Got root.
I think the best tip that I can give to someone - don’t overcomplicate it. It’s simpler than you are thinking it is.
Thanks to @Achille for giving me tip, when I was knocking my head against a wall.
Got root.
I think the best tip that I can give to someone - don’t overcomplicate it. It’s simpler than you are thinking it is.
Thanks to @Achille for giving me tip, when I was knocking my head against a wall.
Deleted
Service is unavailable and max resets reached for the day already, argh. Would someone with root mind giving the initial foothold service a kick please?
I finally got root! A very interesting machine!
r*** was pretty straightforward, but for u***, it took me some time to get it. I didn’t knew that re*** was that dangerous!
If you need a hint, just ping me via PM.
Rooted, definitely scraping the rust off of not doing this for a while lol. If anyone needs help, feel free to msg me!
Got this one last night. To those who say TLS/SSL makes this difficult, the reality is most tools have knobs and dials that let you selectively turn encryption and cert validation on or off.

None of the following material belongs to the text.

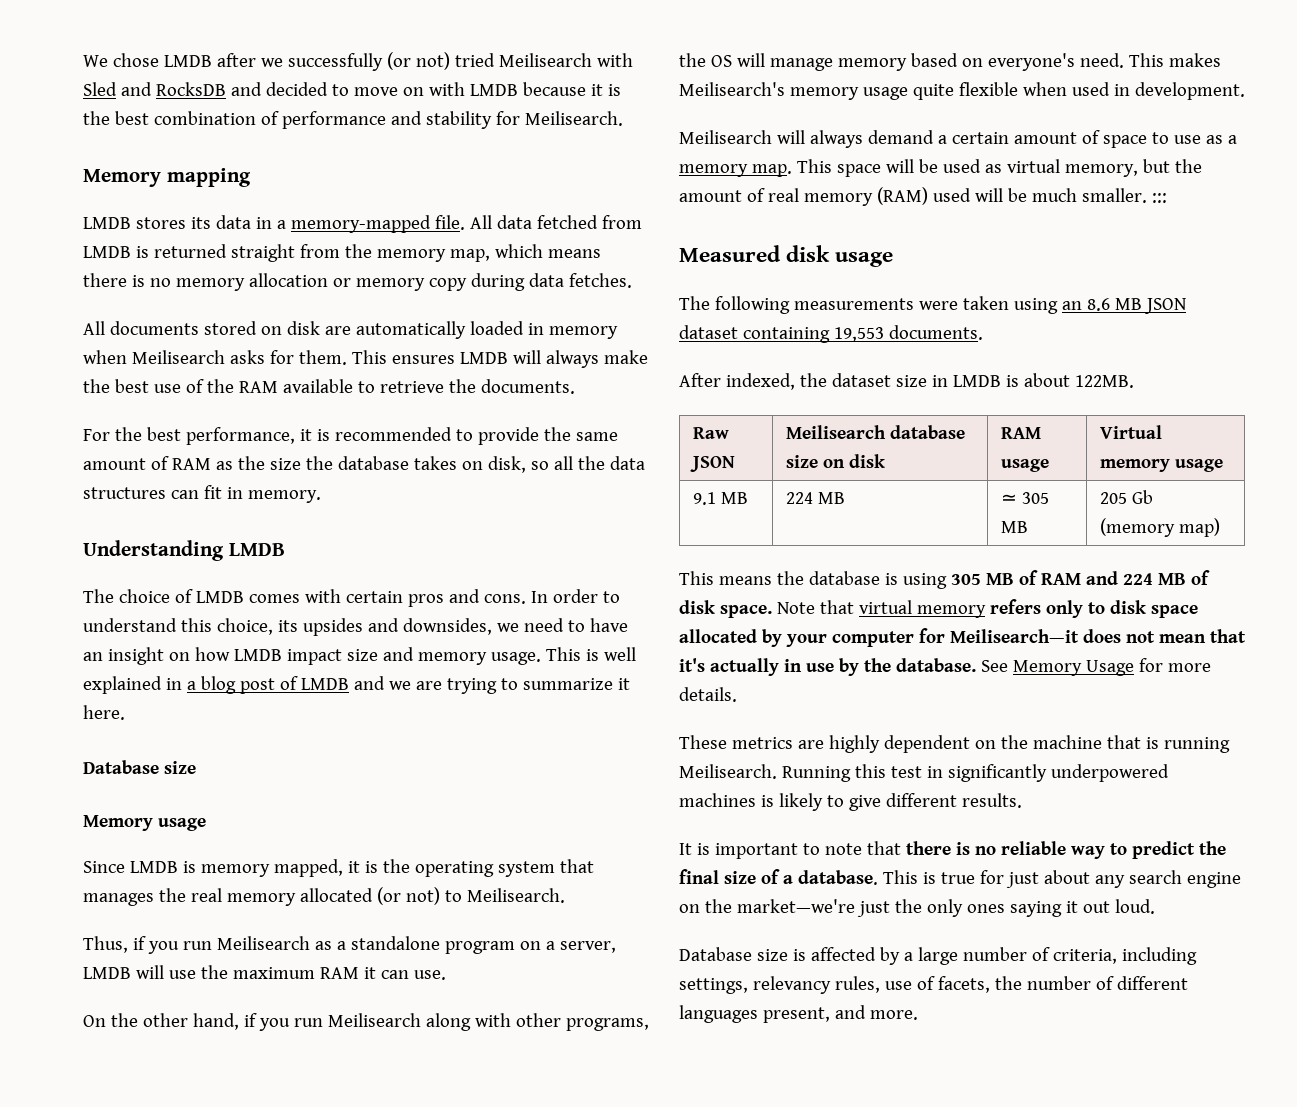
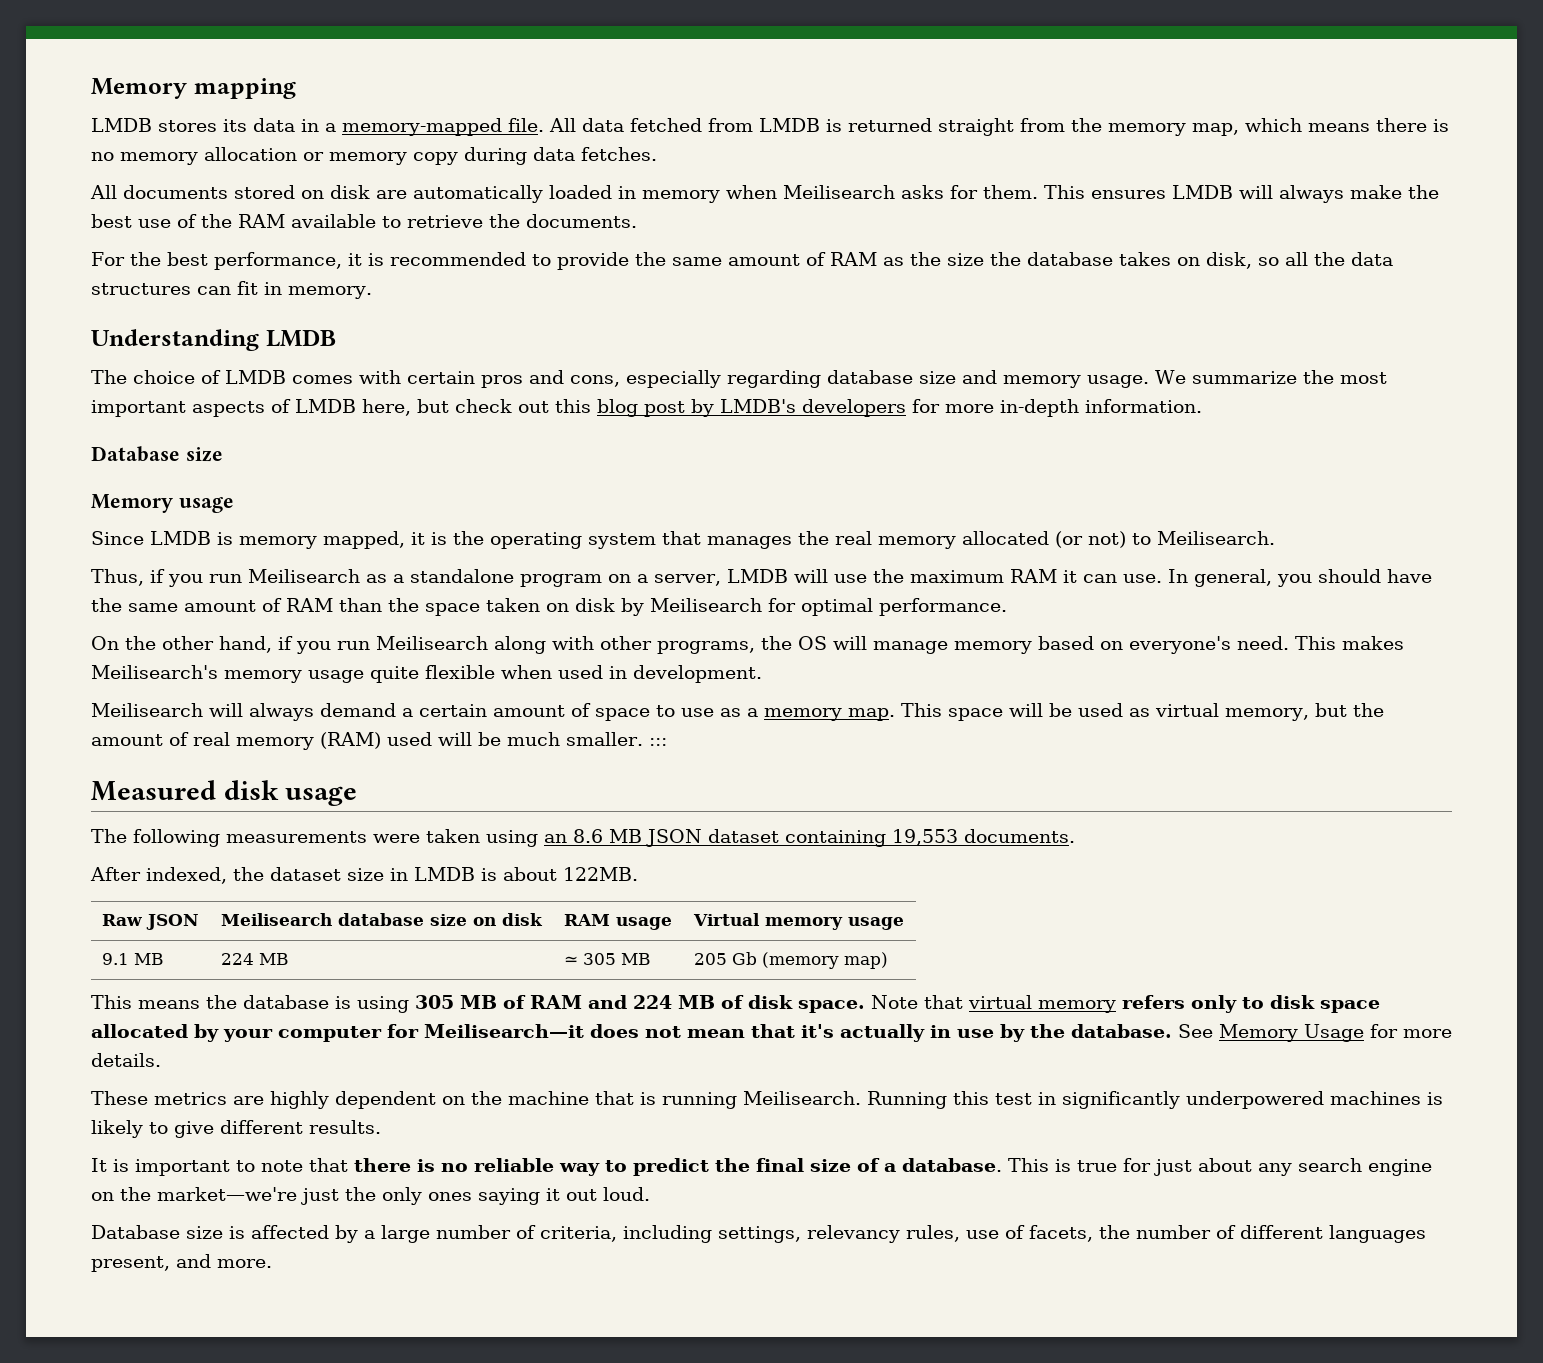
- We chose LMDB after we successfully (or not) tried Meilisearch with Sled and RocksDB and decided to move on with LMDB because it is the best combination of performance and stability for Meilisearch.
- The choice of LMDB comes with certain pros and cons. In order to understand this choice, its upsides and downsides, we need to have an insight on how LMDB impact size and memory usage. This is well explained in a blog post of LMDB and we are trying to summarize it here.
+ The choice of LMDB comes with certain pros and cons, especially regarding database size and memory usage. We summarize the most important aspects of LMDB here, but check out this blog post by LMDB's developers for more in-depth information.
+ In general, you should have the same amount of RAM than the space taken on disk by Meilisearch for optimal performance.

i got user but after that i tried using wn_p***p_r** on [M] but it only return “Failed to retrieve session cookie” so i’d be very appreciated for any help if im on the right track or not.
edit : nvm forget to SSL :)))
I can’t get a shell!!! I used a modificated script with r*** but all time say me Permission denied in the ssh… I don’t know why.
@eternaln00b said:
I can’t get a shell!!! I used a modificated script with r*** but all time say me Permission denied in the ssh… I don’t know why.
Personally I didn’t use a script, just piped printf with some extra newline formatting surrounding my credentials (before and after, ~4 lines on each side) to the command line interface for r****.
I am new to Hack the Box. I have tried to use the exploit described in Kali Linux an Ethical Hacker’s Cookbook and I have been unsuccessful. I also tried to use to some of the exploits in Metasploit. I would appreciate any tips. Thank you in Advance.
Got User and Root…
Some hints, once you have initial foothold via one service, find the hidden secret in the bakalleys… with that you can accomplish the other tasks via another service.
Fun box, thanks!
Another hint - you don’t need metasploit for a foothold. Just look at the CONFIG for the service you find and then look for ways to manipulate it.
Finally got root.
My tips:
pwnd
Please reset this box , looks like a team has modified the permissions
Rooted
initial: enum and see how the unprotected service can be abused (try kali cookbook)
user: permissions are important while creating backups
root: just run the module (dont forget ssl)
PM if you need hints
Hello
I got the intial shell, tring to get user.
i found a file i*_***.**k, and when i tried to connect to ssh i get :
Connection closed by 10.10.10.160 port 22.
is what im doing wrong, or something wrong with the machine(cant reset it)?